En Afrique du Sud, la pauvreté a été aggravée par la pandémie de COVID-19. Pourtant, dans ce pays où plus de onze millions de personnes restent chaque soir la faim au ventre, un tiers de la nourriture produite est jetée, selon le Fonds mondial pour la nature (WWF). Soit dix millions de tonnes de déchets.
"Les gens jettent de la nourriture dont on pourrait se servir", s'indigne la directrice du centre, Khetiwe Mkhalithi.

À l'heure du déjeuner, des grappes d'hommes et de femmes parfois accompagnées de bébés, viennent chercher un repas gratuit. Jusqu'à 1.500 personnes par jour depuis la pandémie.
"La plupart ont perdu leur emploi", raconte Mme Mkhalithi. "Ils n'ont rien à ramener chez eux".
Selon une enquête, 47% des ménages sud-africains n'avaient plus de quoi s'acheter à manger en avril, premier mois du confinement. Plus de deux millions de personnes ont basculé dans l'insécurité alimentaire depuis le début de la crise sanitaire, estime l'ONG Oxfam.
"Les conséquences économiques sont retombées sur les plus pauvres", explique Tracy Ledger, chercheuse sur la sécurité alimentaire en Afrique du Sud.
"Sauveurs de légumes"
Les associations plaident depuis longtemps pour que la loi change en Afrique du Sud. Légalement, la personne qui produit un aliment est responsable de ce qu'il en advient et les élans de générosité sont souvent freinés par la crainte d'une amende pour avoir donné des denrées "impropres à la consommation".
"Beaucoup d'agriculteurs, de revendeurs et d'hôtels ne veulent pas donner leurs surplus par crainte des litiges", explique Hanneke Van Linge, fondatrice du groupe sud-africain de sauvetage alimentaire Nosh.

Réception d'une cargaison de choux invendus sur un marché de Johannesburg, le 17 février.

Mais peu à peu, avec les ravages sur l'économie engendrés par le COVID, cet état de fait évolue.
Dans un coin de l'immense marché de City Deep à Johannesburg, une odeur de pourriture flotte au-dessus de 500 sacs de choux brunis, mis à l'écart par les patrouilles d'inspecteurs de la sécurité sanitaire des aliments.
Affairés, les bénévoles de Nosh tâchent de rester discrets.
"Retirons les feuilles pourries avant de charger", souffle Mme Van Linge. "S'il y a des feuilles de chou qui volent partout, ça ne fera qu'attirer l'attention."
Après avoir convaincu le vendeur de faire don du lot, la militante a monté une petite équipe pour sortir en catimini la marchandise avant l'intervention de la garde sanitaire.
Plus tard, ils iront sauver des patates douces dont la date limite de consommation est dépassée.
Un peu plus loin, des machines écrasent des caisses d'avocats abîmés et de tomates molles.

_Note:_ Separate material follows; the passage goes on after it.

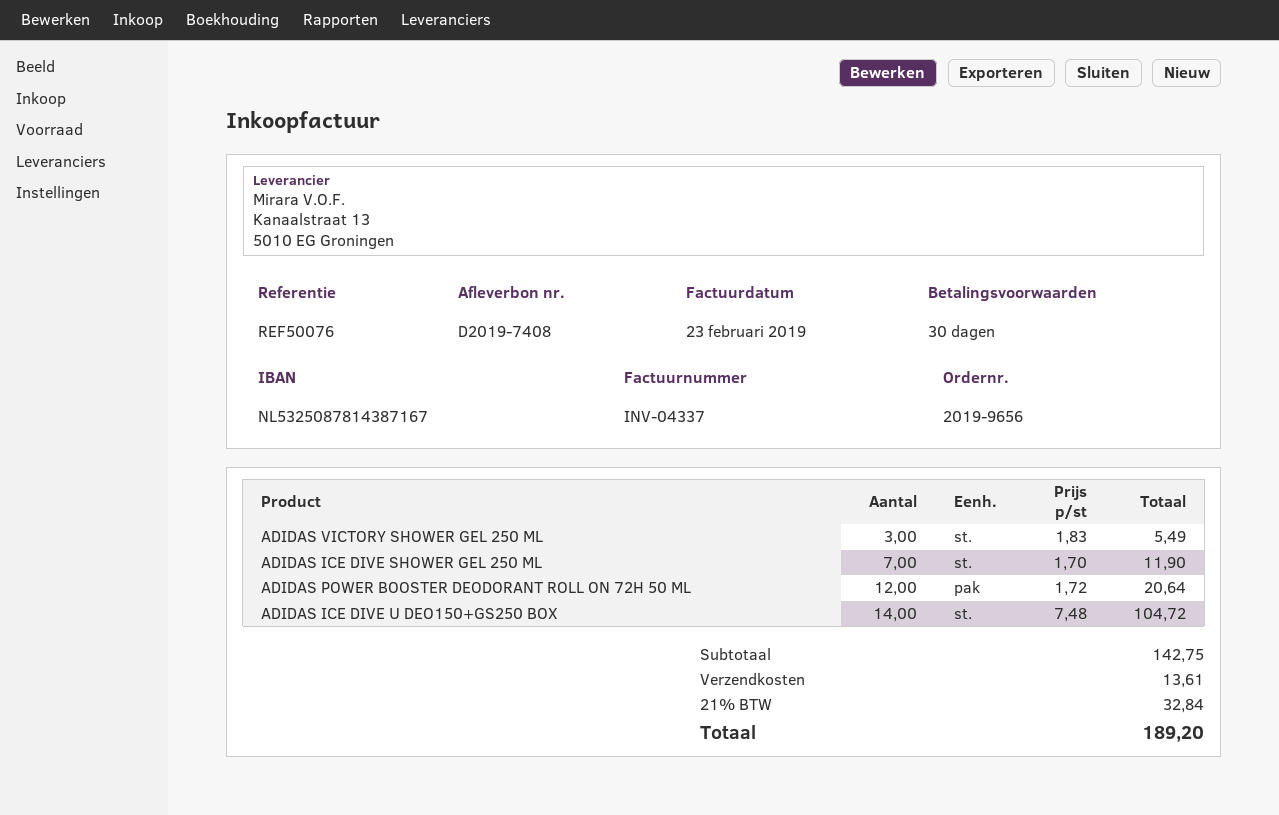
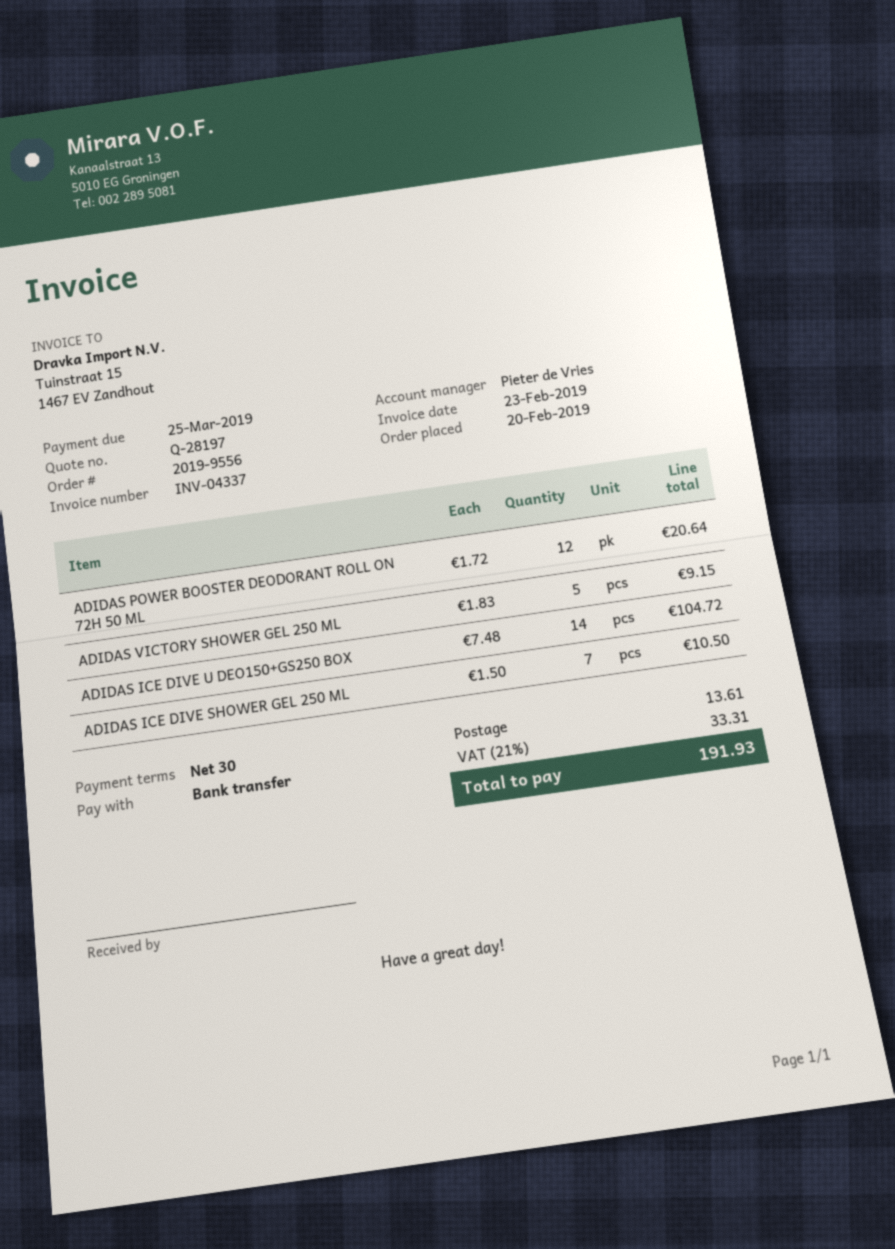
order number: 2019-9656 -> 2019-9556
ADIDAS VICTORY SHOWER GEL 250 ML: 3 x 1.83 = 5.49 -> 5 x 1.83 = 9.15
ADIDAS ICE DIVE SHOWER GEL 250 ML: 7 x 1.70 = 11.90 -> 7 x 1.50 = 10.50
tax: 21% = 32.84 -> 21% = 33.31
total: 189.20 -> 191.93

Le tout sera mis dans un camion, direction la décharge.
"Je ne peux pas regarder", s'écrie Hanneke Van Linge.
Nosh a réussi à récupérer 880 tonnes de produits ces dix derniers mois, quatre fois plus qu'en 2019.
Dans un entrepôt pas loin, les choux à la gueule cassée sont lavés, triés, brossés, par des cuisiniers bénévoles. Sous les feuilles pourries, la chair est encore ferme et blanche.
"Les gens ne savent pas qu'ils peuvent sauver ces légumes pour les servir à quelqu'un", regrette Jane Gqozo, 43 ans, une ancienne employée de restaurant désormais bénévole.